In fact, there is a huge pool full of emotions and opinions that separate Syrians from understanding the mechanisms of international organizations, including the United Nations, human rights organizations and others. This facts-free pool was created by several factors, including the blocking of this culture over decades of the rule of the Assad family, closing any door or entrance to the work of human rights and culture of human rights in general, and replacing them with partisan propaganda and dictatorial concepts that are incompatible with human rights. For example, human rights culture was absent in the school and university curriculum, the most important means of creating culture and awareness for nations, but was replaced by “the theoretical premises of the Baath Party” and “speeches of the father leader” and others, to create a generation of cattle, that follows the shepherd with no questions.

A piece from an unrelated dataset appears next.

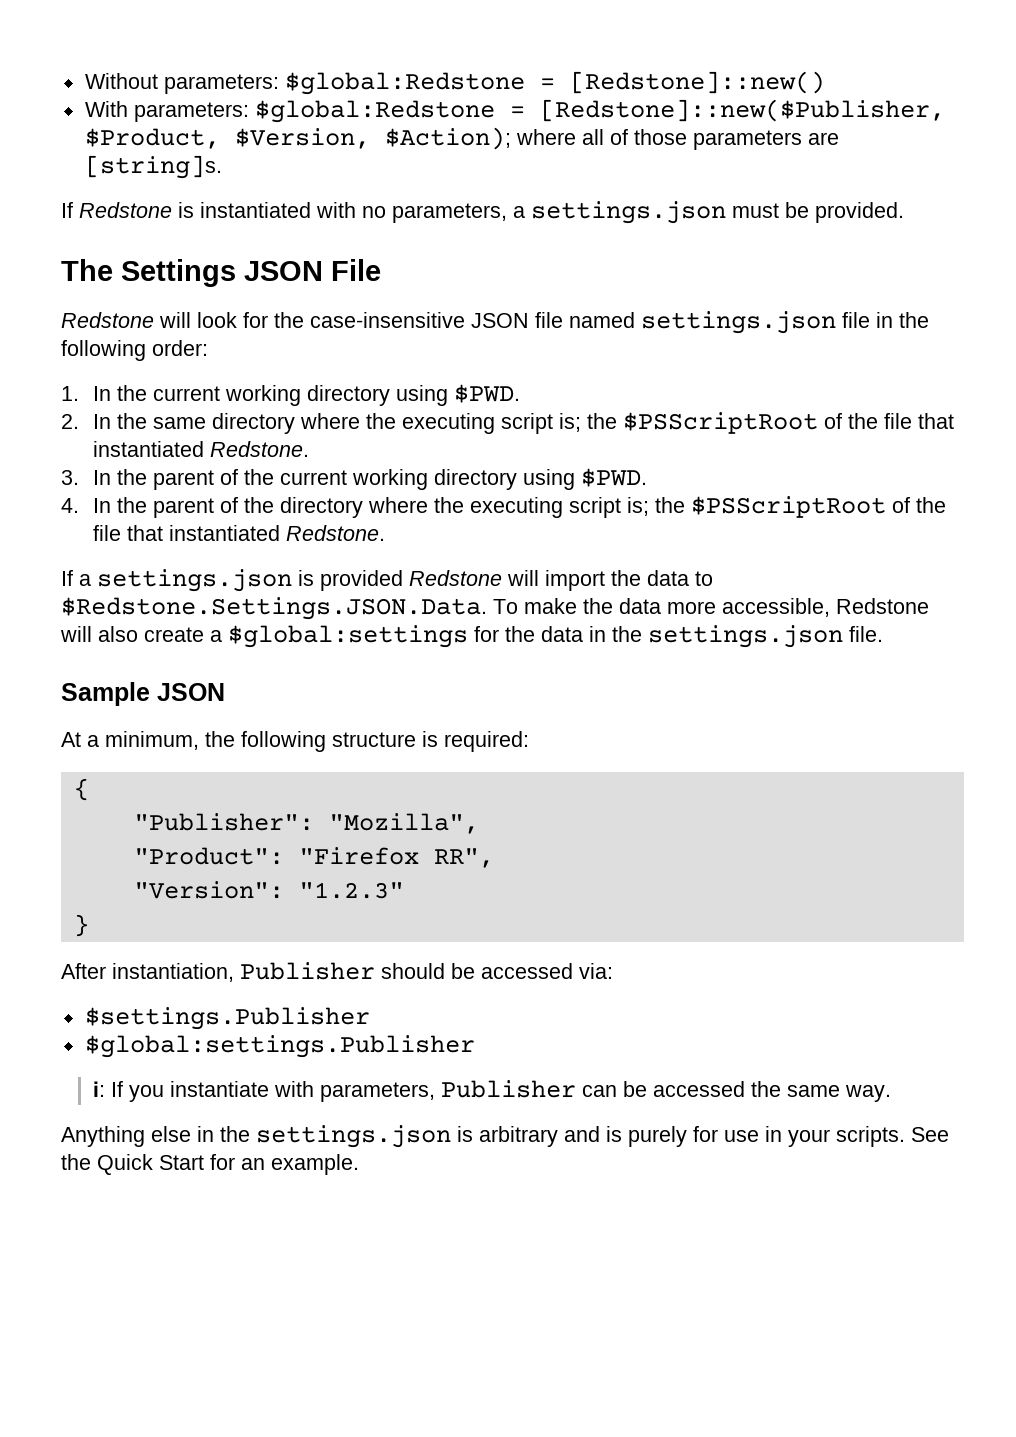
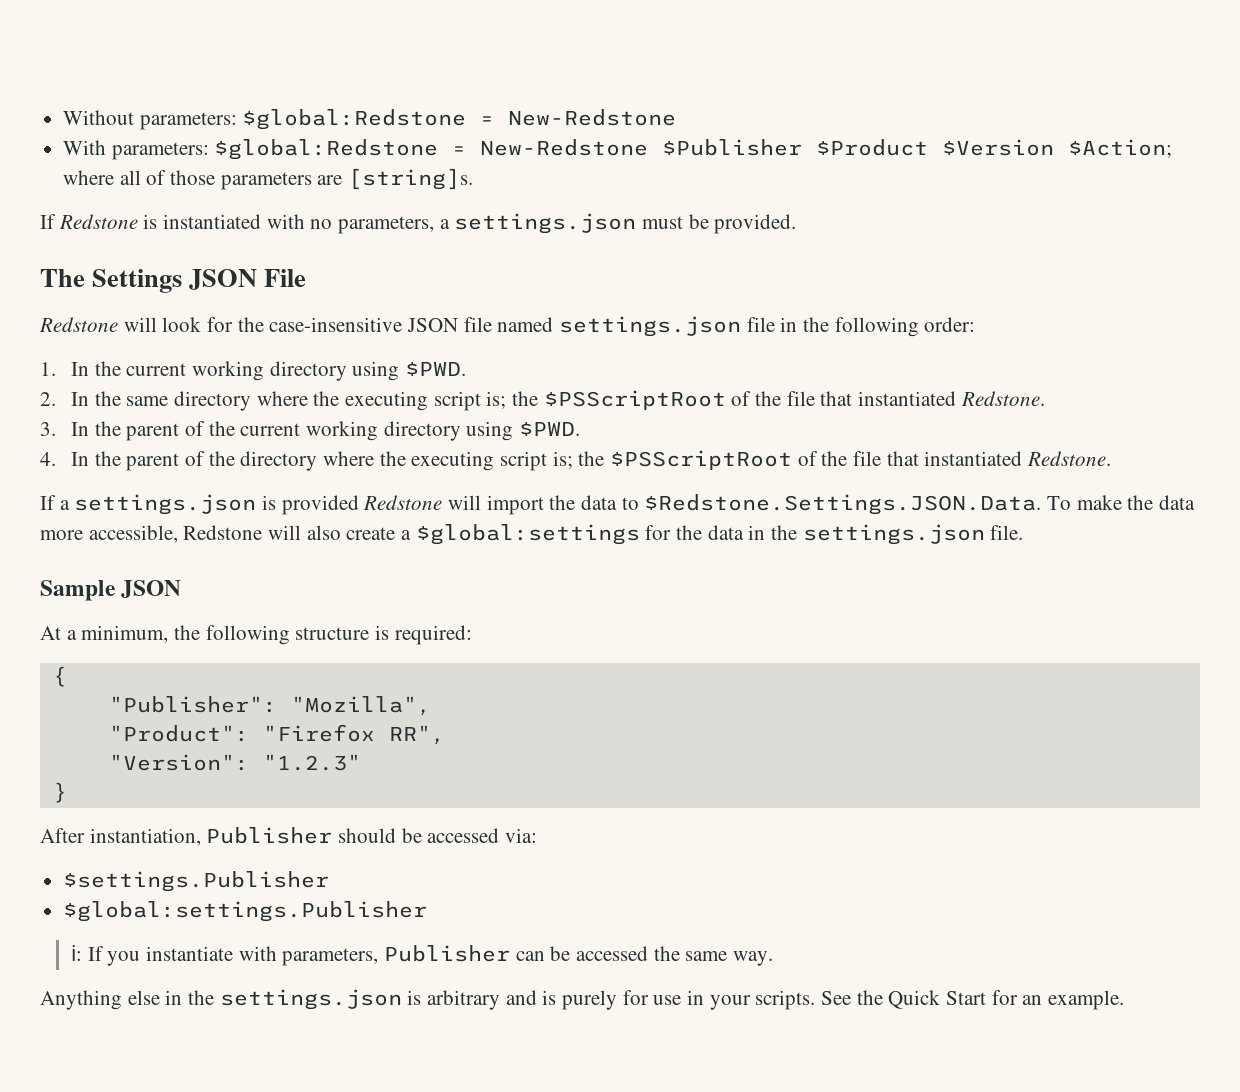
- Without parameters: $global:Redstone = [Redstone]::new()
+ Without parameters: $global:Redstone = New-Redstone
- With parameters: $global:Redstone = [Redstone]::new($Publisher, $Product, $Version, $Action); where all of those parameters are [string]s.
+ With parameters: $global:Redstone = New-Redstone $Publisher $Product $Version $Action; where all of those parameters are [string]s.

In order to determine what is required of these international organizations and to hold them responsibile, it is necessary to understand what they are first and what their tasks and mandates are.

This understanding serves to guide the Syrians in the right path to reach their rights and claims. For example, the ICC cannot be called upon to intervene in the Syrian situation, but it can be demanded at the academic and research level to do more for its independence and to try to reconsider the relevant international conventions, which have been decades old and have become inappropriate at present. Or they can demand that the UN General Assembly refer the situation in Syria to the ICC.

Though human rights activists and organizations tries to understand the mechanisms of the international community’s organizations to hold perpetrators accountable. Perpetrators, (governments or individuals) and their supporters also work hard to understand those mechanisms, but to circumvent and manipulate them.

For example, Article II of Chapter I of the UN Charter and the Statute of the ICC: ” All Members shall refrain in their international relations from the threat or use of force against the territorial integrity or political independence of any state, or in any other manner inconsistent with the Purposes of the United Nations.”

That is, no member state of the United Nations may attack militarily another State, but to avoid this basic provision, some states have changed their strategies of aggression and interference against the integrity and political independence of another state. For example, Iran does not intervene militarily directly in Iraq, Lebanon and Yemen, but rather builds militias of the nationality of the victim state based on their religious allegiance, such as Hezbollah in Lebanon and many militias in Iraq, and the Houthis in Yemen, and funds them by money and weapons to make them its striking hand in those countries rather than, being involved directly and conventionally by military intervention. Thus, these militias become the tools of Iran in these countries for military intervention, as happened when Hezbollah invaded Beirut in 2008 to change government decisions and, for political control, as is the case in Iraq.

Through this strategy, Iran goes bypass the violation of the UN Charter, which condemns traditional direct intervention, but does not speak of direct intervention with innovative mechanisms, as Russia did when it sent Russian soldiers dressed as rebels in the Ukrainian Donbas to camouflage direct military intervention in defiance of international laws.